Rhetoric that could have been more central to the report is the potential marriage of levelling up and net zero. The natural home of the green industrial revolution are the ex-industrial, and still to some extent industrial, parts of the country that most need new purpose and wealth and are also perhaps the most sceptical about net zero, or at least most reluctant to carry its costs. And one neat little policy virtuous circle, that I did not see mentioned, could be an insulation task force (and skills bootcamp?) for the least well insulated housing stocks in the country which are heavily concentrated in poorer areas.

There was also only a passing mention of the possibilities for levelling up opened up by more professional people working mainly from home and therefore not basing themselves in London or other metropolitan centres, to the potential benefit of depressed places with cheap but spacious housing and nice views.

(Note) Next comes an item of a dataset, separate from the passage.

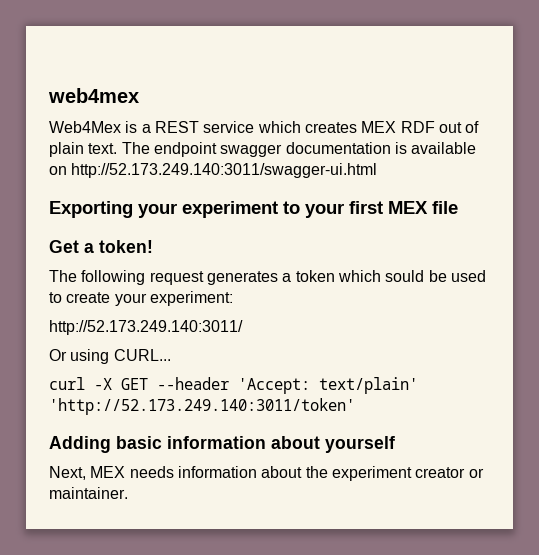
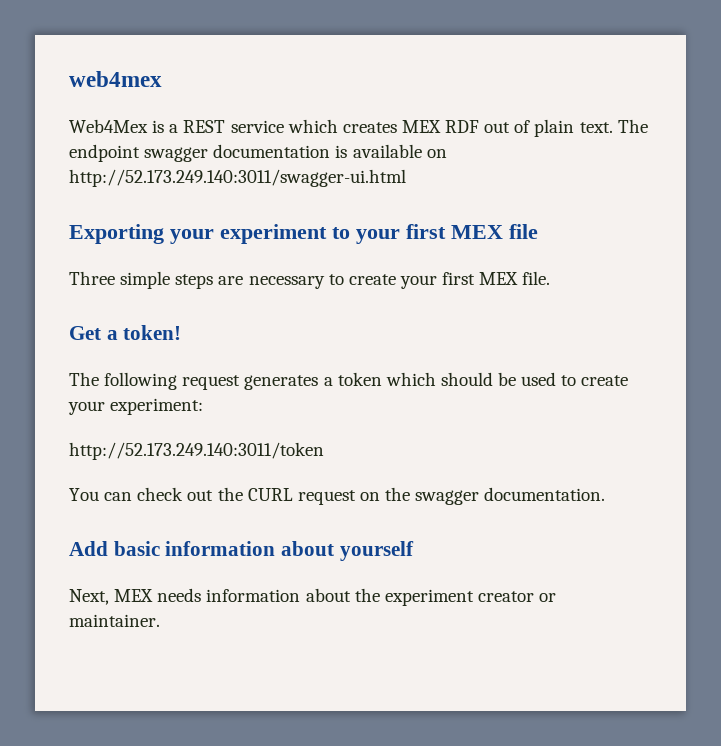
(458, 207) none -> [69,271,551,289] // Three simple steps are necessary to create your first MEX file.
[385,270,425,282] sould -> [440,372,493,386] should
[49,320,243,335] [49,349,171,364] [49,377,418,394] [49,398,355,415] [49,436,111,453] http://52.173.249.140:3011/ // Or using CURL... // curl -X GET --header 'Accept: text/plain' 'http://52.173.249.140:3011/token' // Adding -> [69,442,324,460] [69,487,606,505] [69,541,108,556] http://52.173.249.140:3011/token // You can check out the CURL request on the swagger documentation. // Add

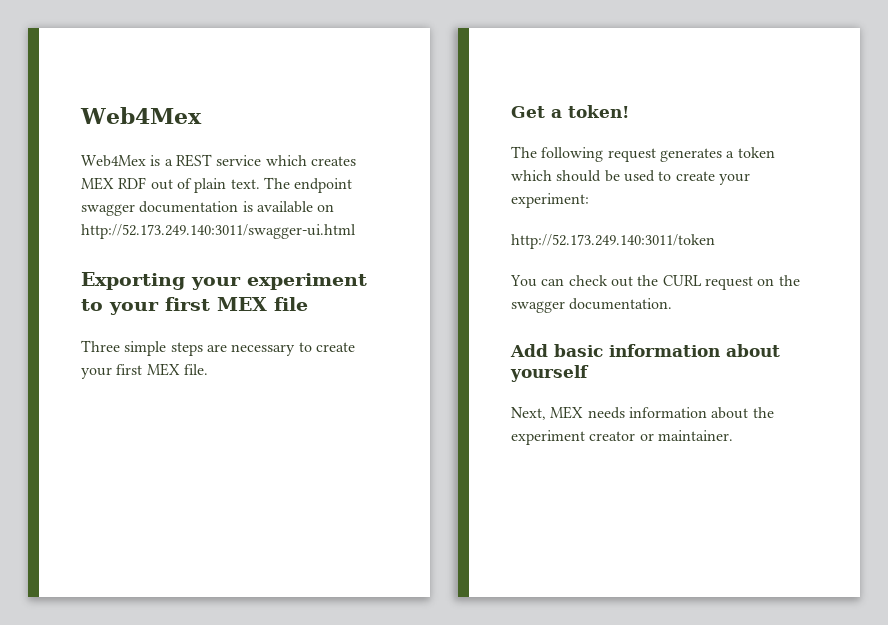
[69,71,162,87] web4mex -> [80,107,202,124] Web4Mex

The white paper had relatively little new on education and training and rightly focused on the long tail of failure in primary and secondary schools (about one third of pupils effectively fail their GCSEs) with 55 Education Improvement Areas put in special measures. There is a potential contradiction between the concern with graduate retention in poorer areas and the announcement of free school sixth forms in such places which are usually a vehicle into higher education and away. The white paper also missed an opportunity to reassure the Further Education colleges that they are beloved by the Government not merely in rhetoric.

There is a tug of war going on between HE and FE as to who is best placed to deliver the desperately needed level 4 and 5 higher technical “missing middle” skills. The Institutes of Technology are meant to bring both sectors together to deliver those skills but the HE institutions tend to dominate. Technical skill delivery is too important to be hamstrung by institutional competition.

The White Paper did a lot of pulling together of the multiple funding streams and initiatives that could reasonably be described as contributing to levelling up, but there is nothing wrong with reminding us of what is already out there, and even less wrong with promising to rationalise and simplify it. What might have been helpful, and might yet emerge from the consultation process, is some sense of the longer-term funding strategy for this enormously ambitious and long-term project after some of the pandemic related fiscal pressures are brought under control.

So we have analysis, targets, data, an institutional accountability framework, plenty of state funding for everything from free ports to R&D and obesity initiatives, even some Soviet style direction of civil service labour. There was surprisingly little about actual real businesses and the alchemy of how good jobs are created. But given how hard it is to shift deeply embedded economic patterns it makes more sense to focus on how the national and local state can use the levers it does have to pursue its 12 missions and hope the magic of the market and the spirit of the places that need levelling up can do the rest.